Front-end code edit data

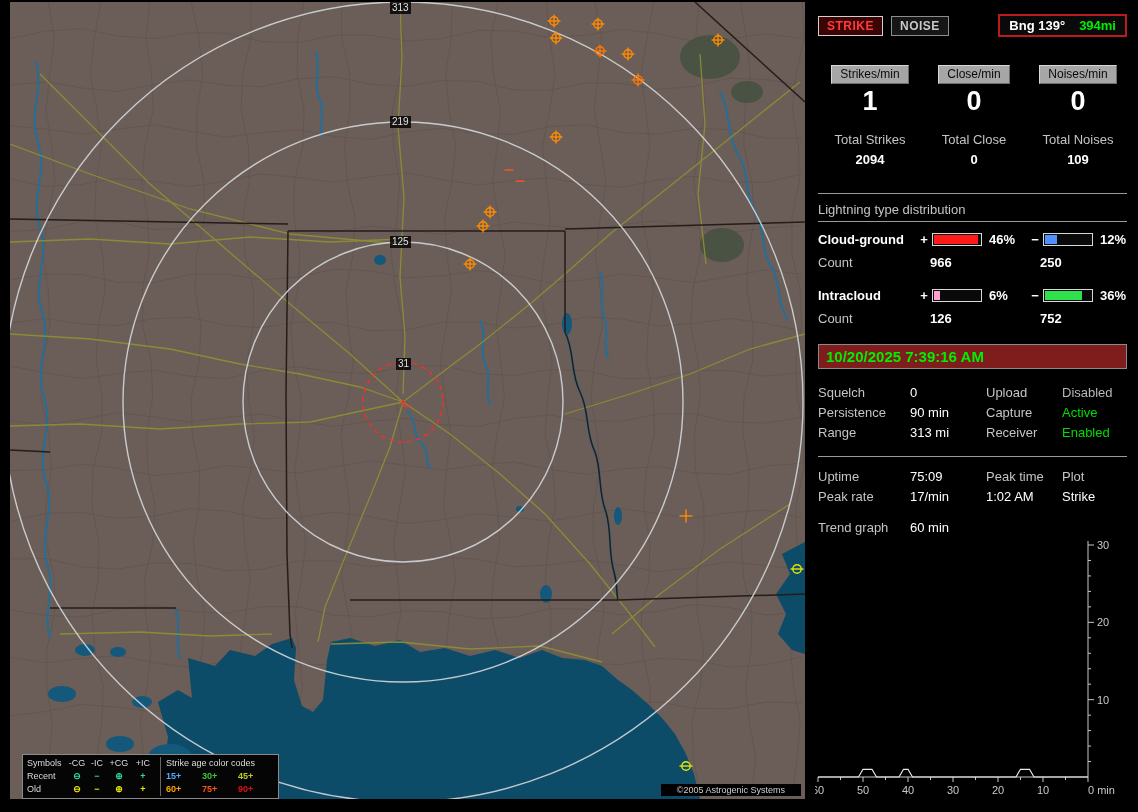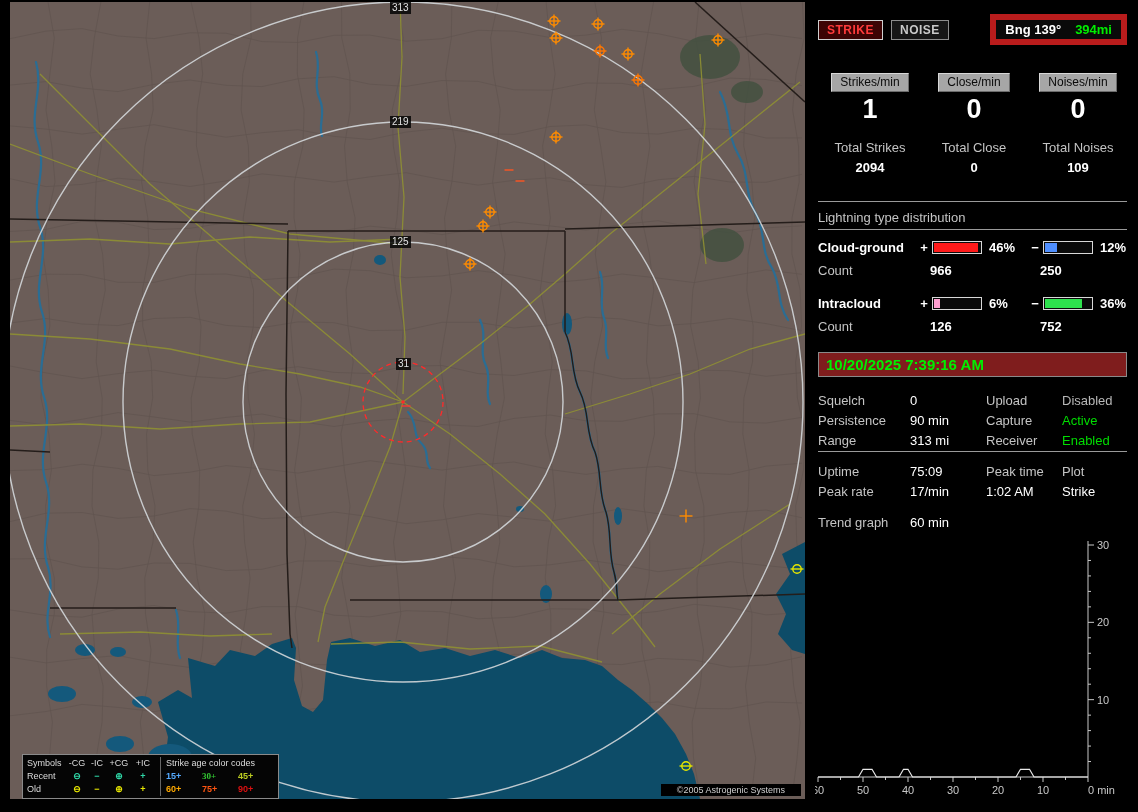"Bng 139°" .bng-box { border: 6px solid #b91c1c -> 2px solid #b91c1c }
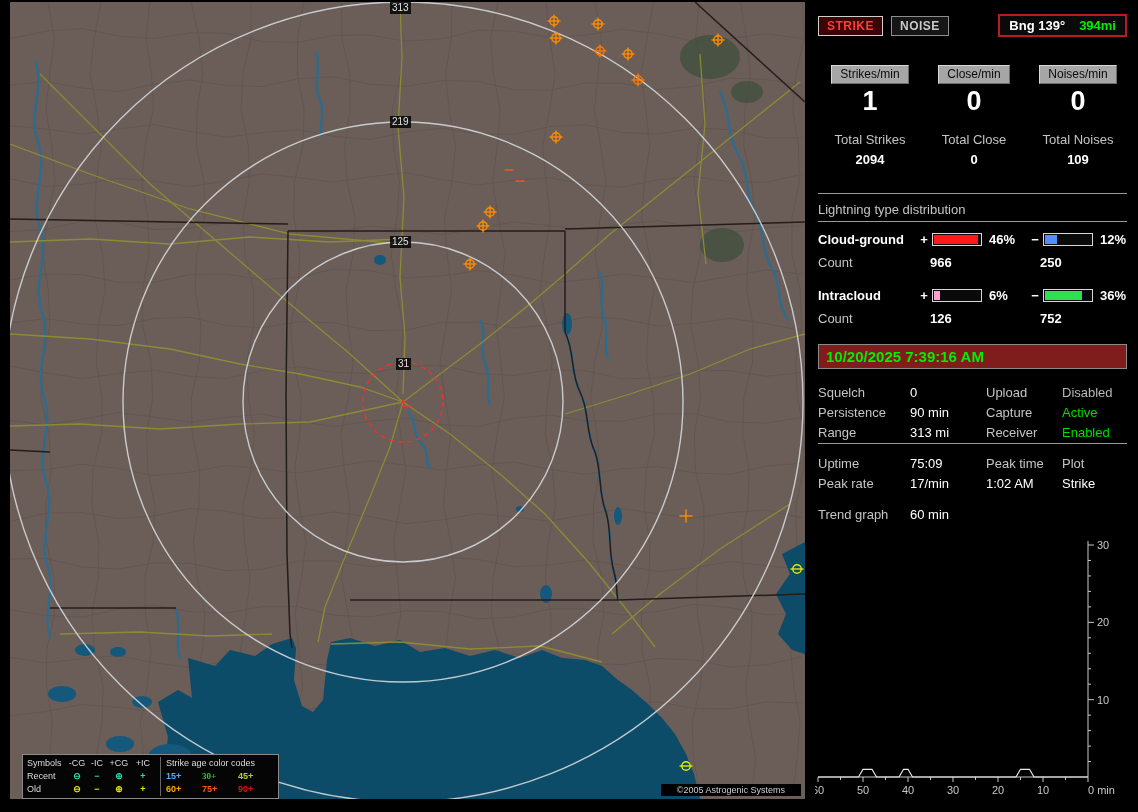"Uptime" .stats { margin-top: none -> 13px }
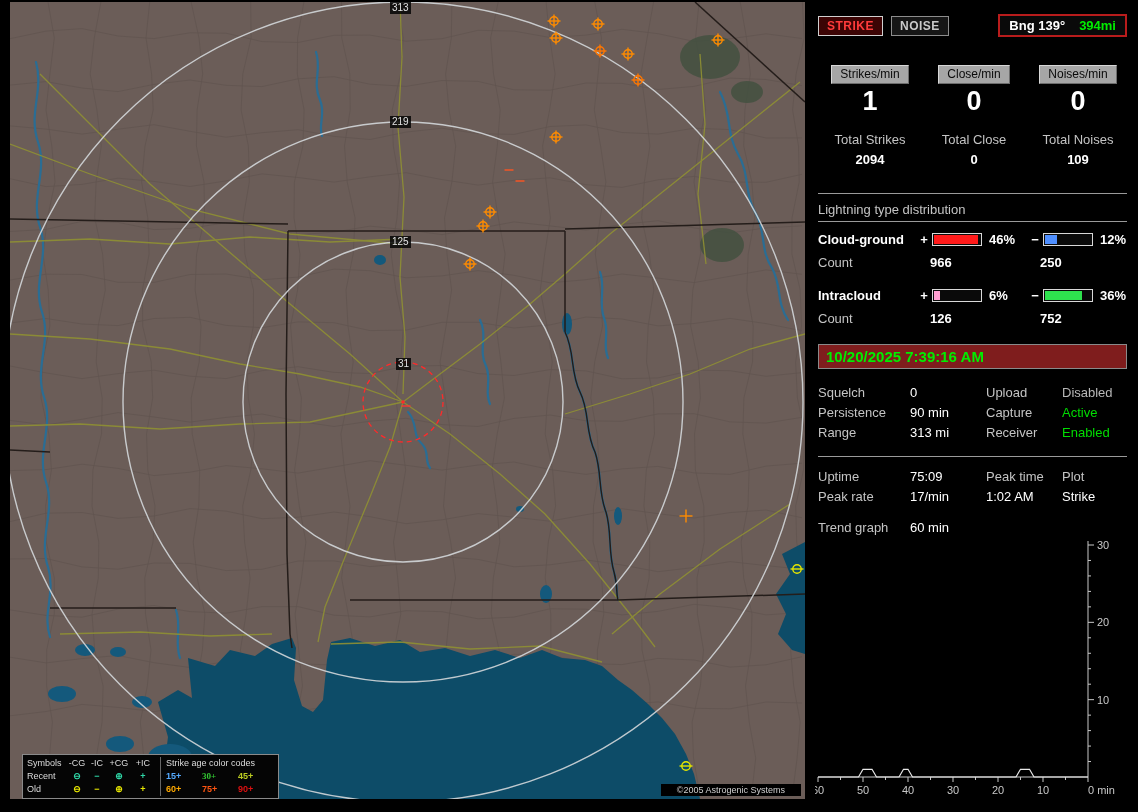"30+" span.age { font-family: Liberation Serif, serif -> none }
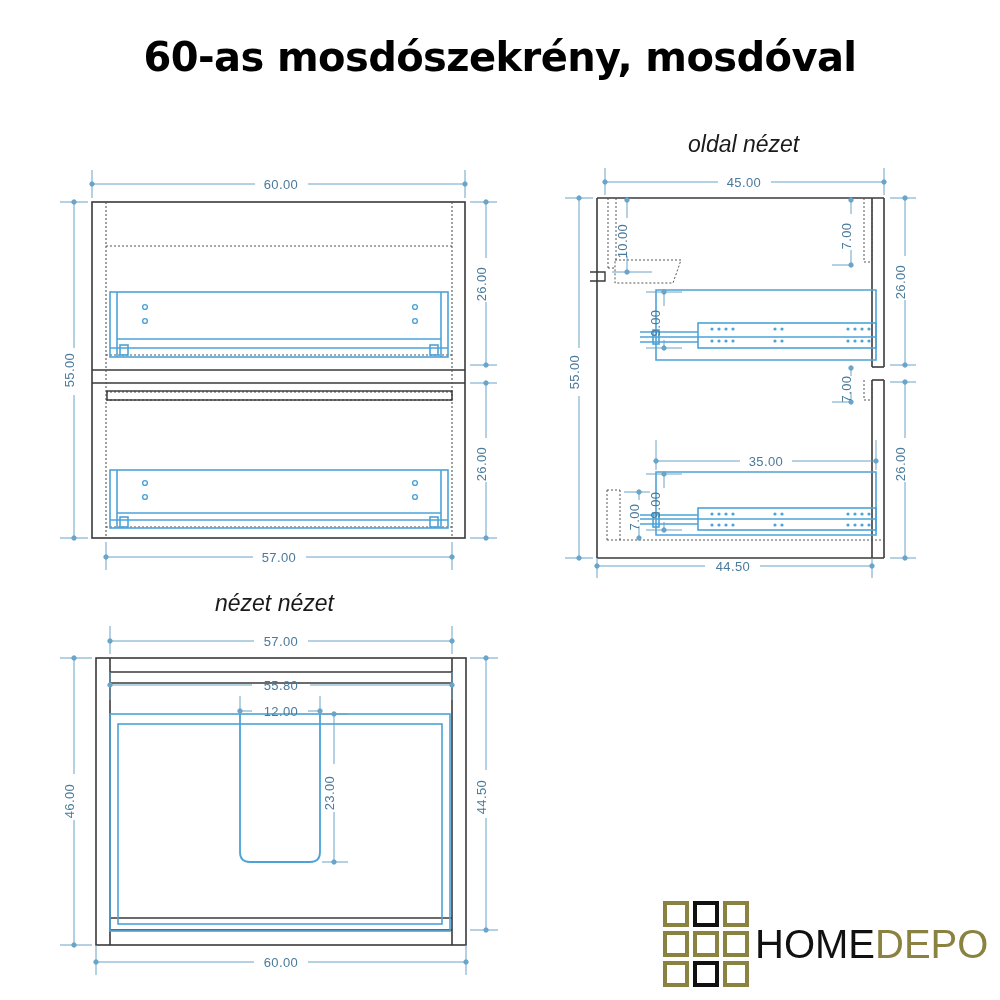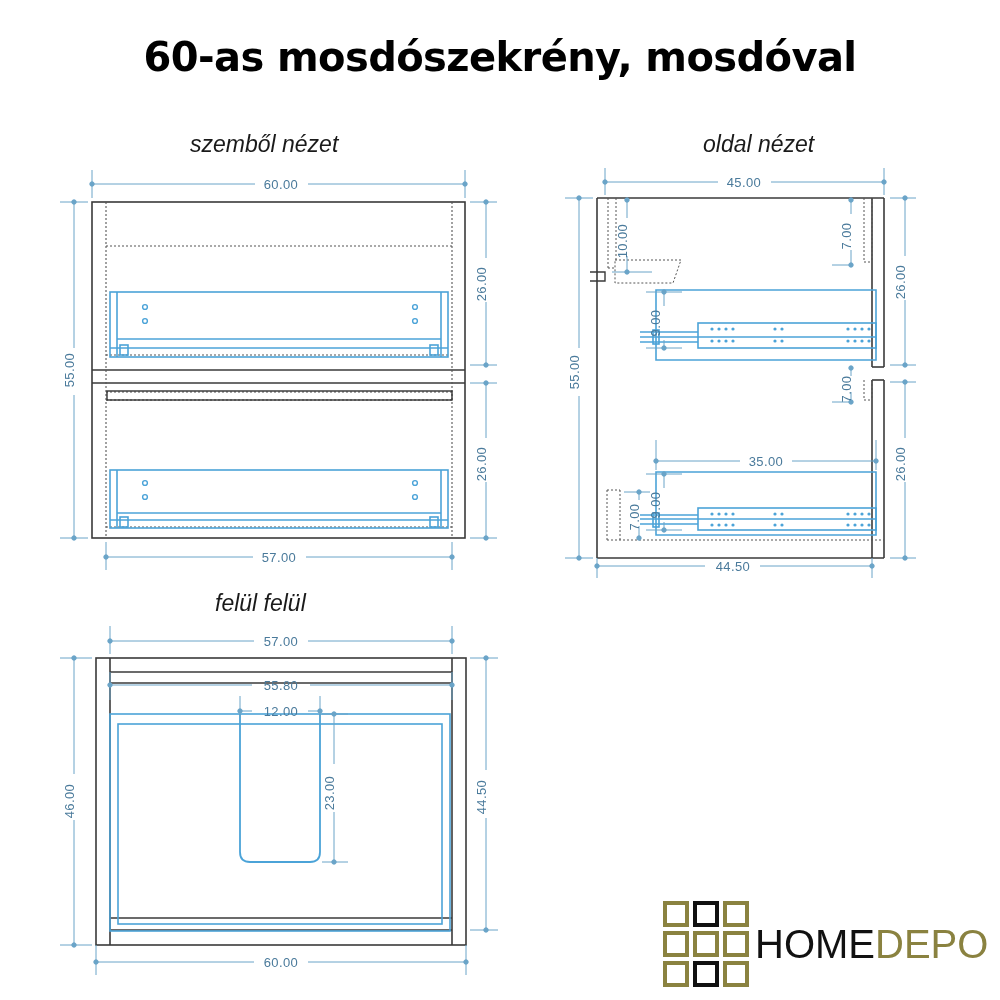"szemből nézet" div.viewlabel { html: <div>szemből nézet</div> -> none }
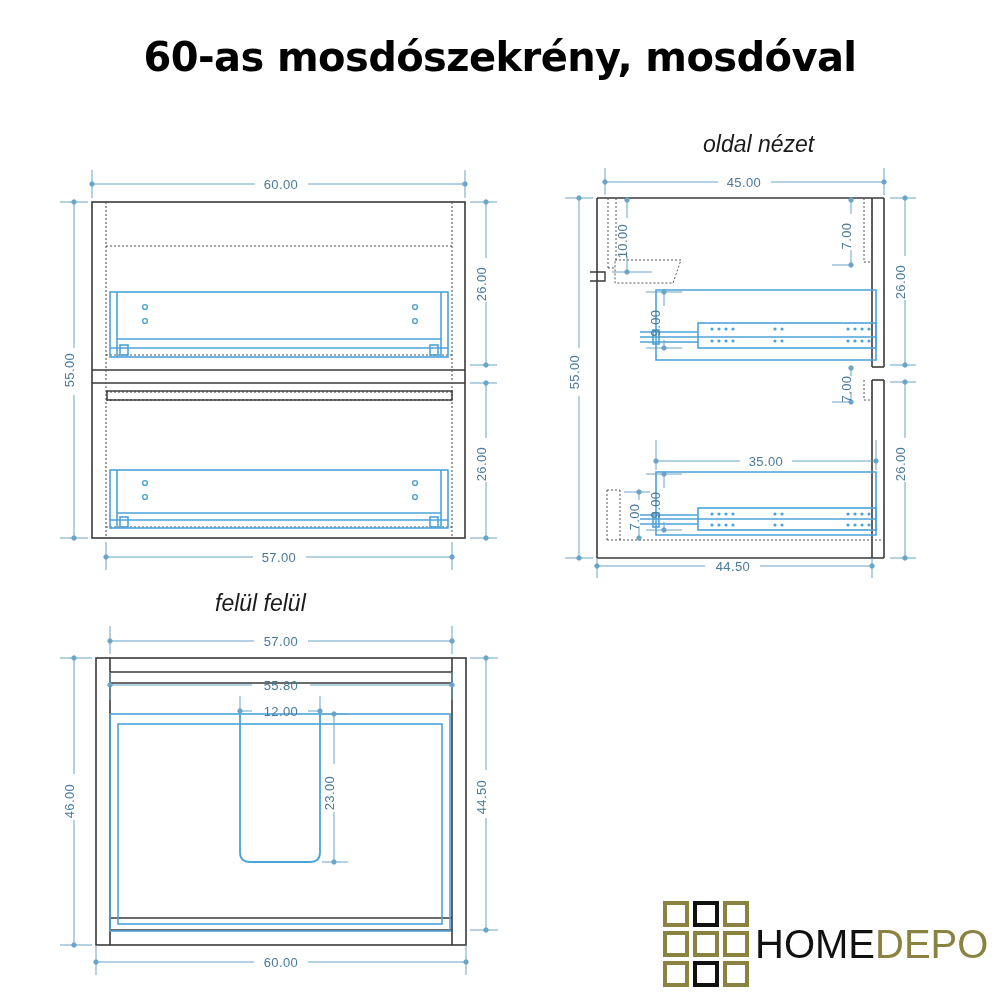"oldal nézet" #label-side { left: 703px -> 688px }
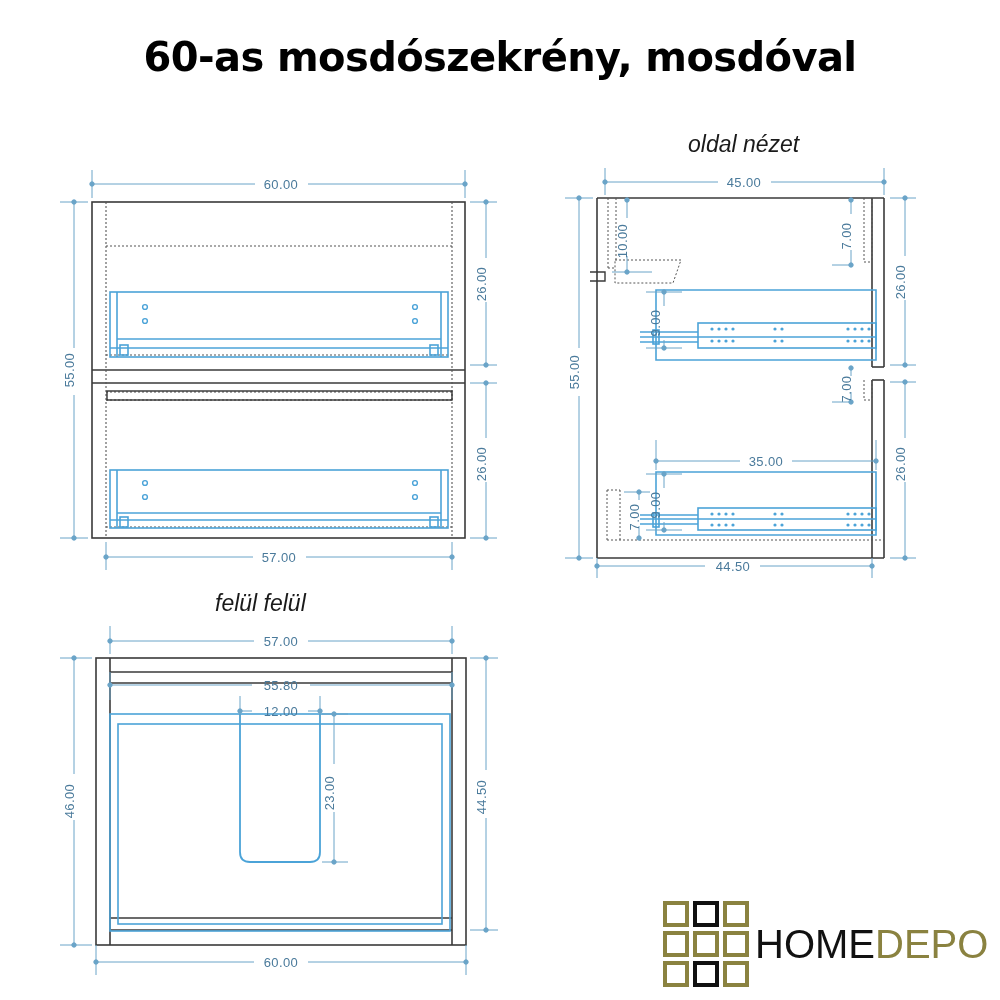"felül felül" div.viewlabel { text: felül felül -> nézet nézet }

▶ **PROBLEM**
Repeat the lines exactly as they stand, from the opening line of the data through the line with "html: <div>szemből nézet</div>". Pictures stay out of the copy.

▶ **ANSWER FOR THE TASK**
"Bng 139°" .bng-box { border: 6px solid #b91c1c -> 2px solid #b91c1c }
"Uptime" .stats { margin-top: none -> 13px }
"30+" span.age { font-family: Liberation Serif, serif -> none }
"szemből nézet" div.viewlabel { html: <div>szemből nézet</div> -> none }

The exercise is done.